*EXERCISE REQUIREMENTS*.
Where the word "keycert" occurs in a line of the data, return the whole line.

Segment Start: GIVEN RECORDS

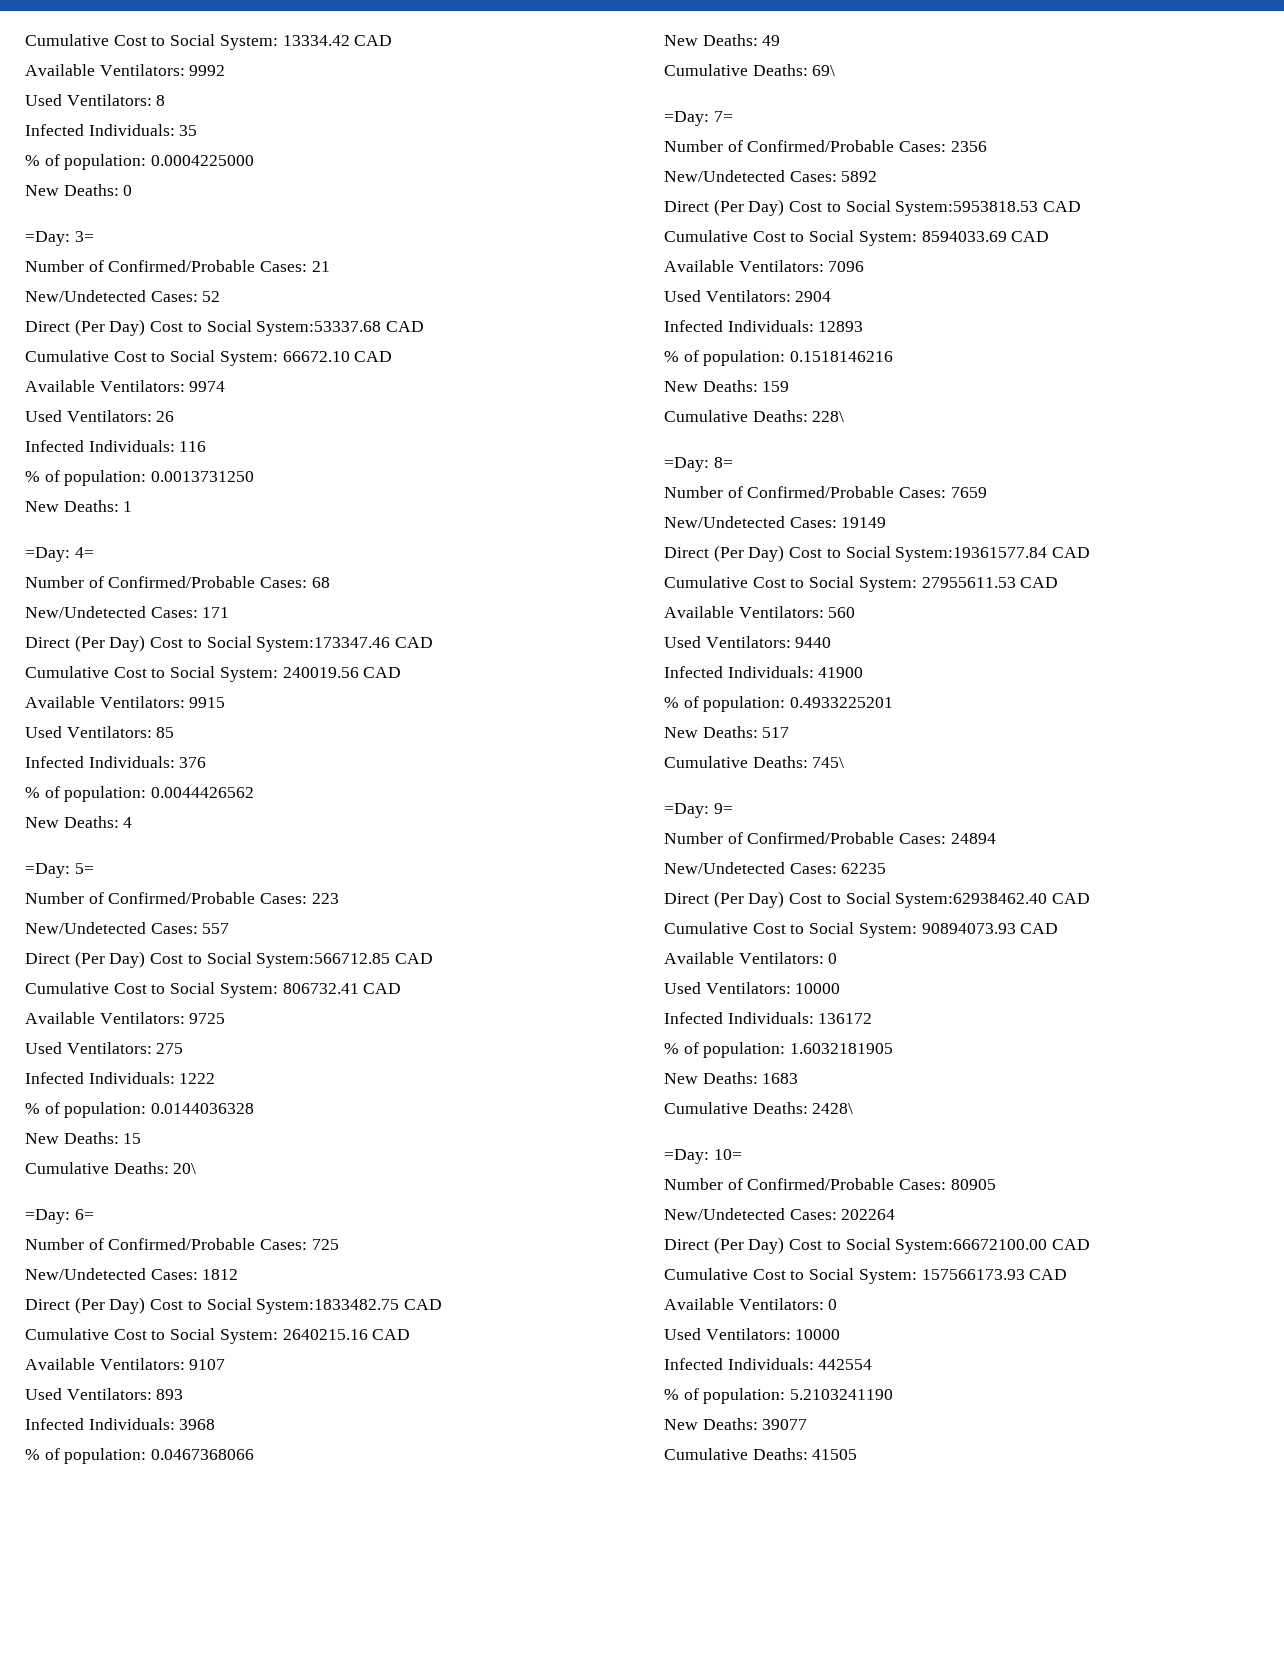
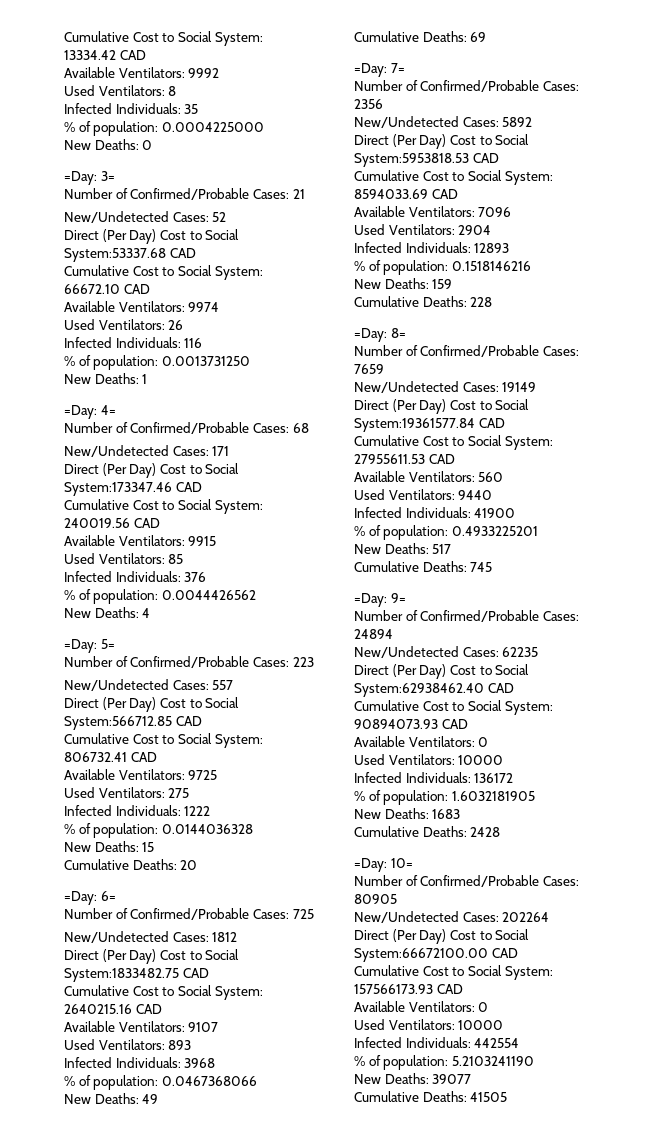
[173,1163,197,1174] 20\ -> [180,860,198,870] 20
[812,65,836,76] 69\ -> [470,32,487,42] 69
[812,411,845,422] 228\ -> [470,297,493,307] 228
[812,757,845,768] 745\ -> [470,562,493,572] 745
[812,1103,854,1114] 2428\ -> [470,827,501,837] 2428

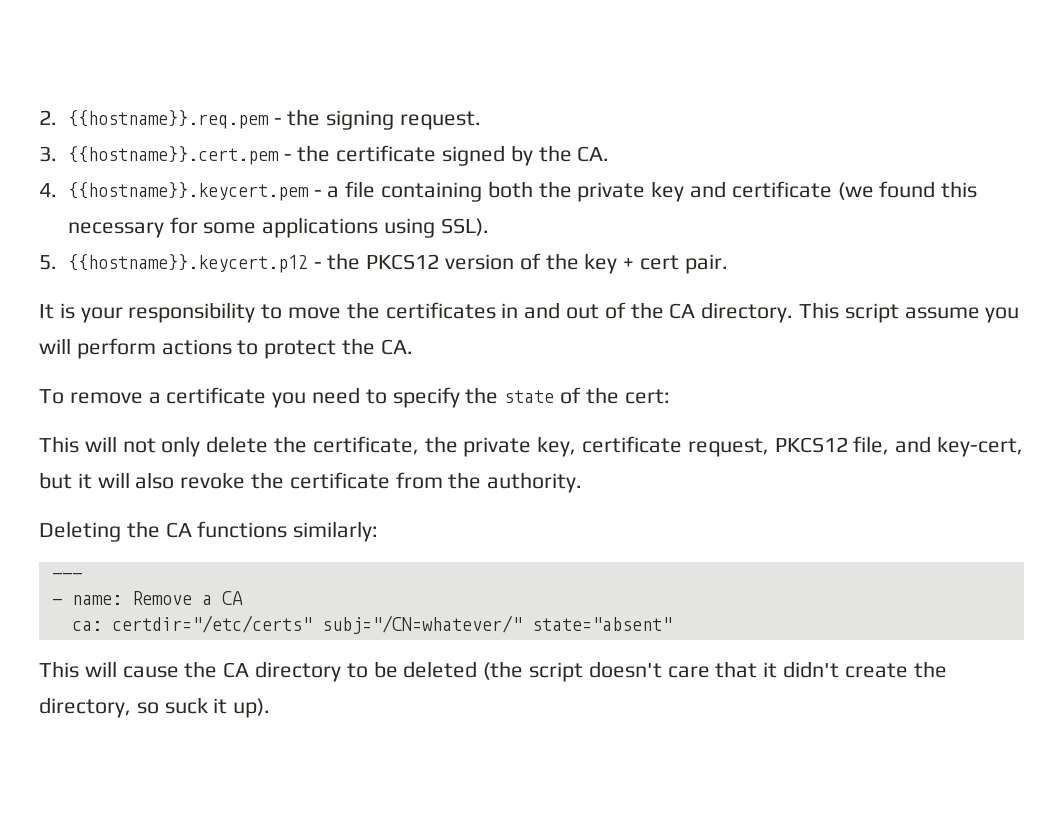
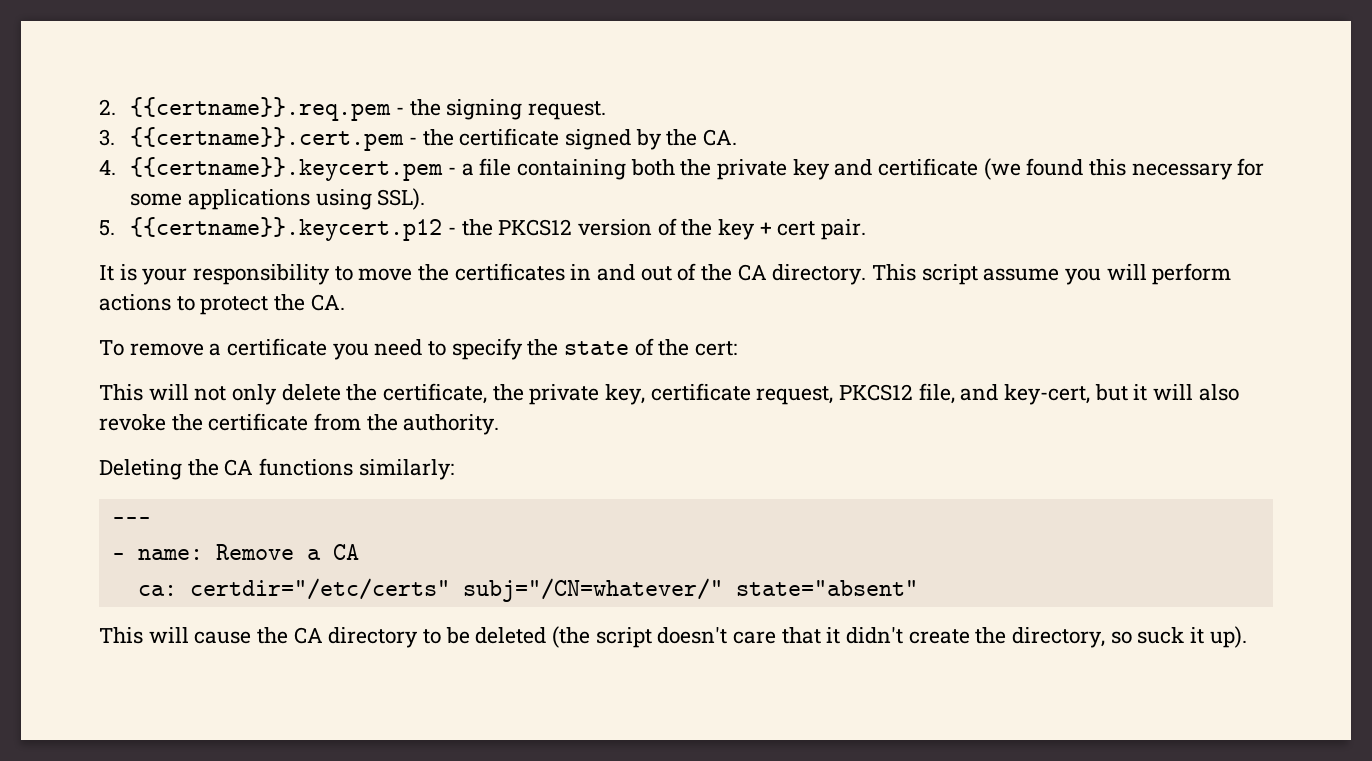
[67,110,269,129] {{hostname}}.req.pem -> [130,97,392,121] {{certname}}.req.pem
[67,146,279,165] {{hostname}}.cert.pem -> [130,127,405,151] {{certname}}.cert.pem
[67,182,309,201] {{hostname}}.keycert.pem -> [130,157,444,181] {{certname}}.keycert.pem
[67,254,308,273] {{hostname}}.keycert.p12 -> [130,217,443,241] {{certname}}.keycert.p12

Segment End: GIVEN RECORDS

*WRITTEN RESPONSE*.
[67,182,309,201] {{hostname}}.keycert.pem -> [130,157,444,181] {{certname}}.keycert.pem
[67,254,308,273] {{hostname}}.keycert.p12 -> [130,217,443,241] {{certname}}.keycert.p12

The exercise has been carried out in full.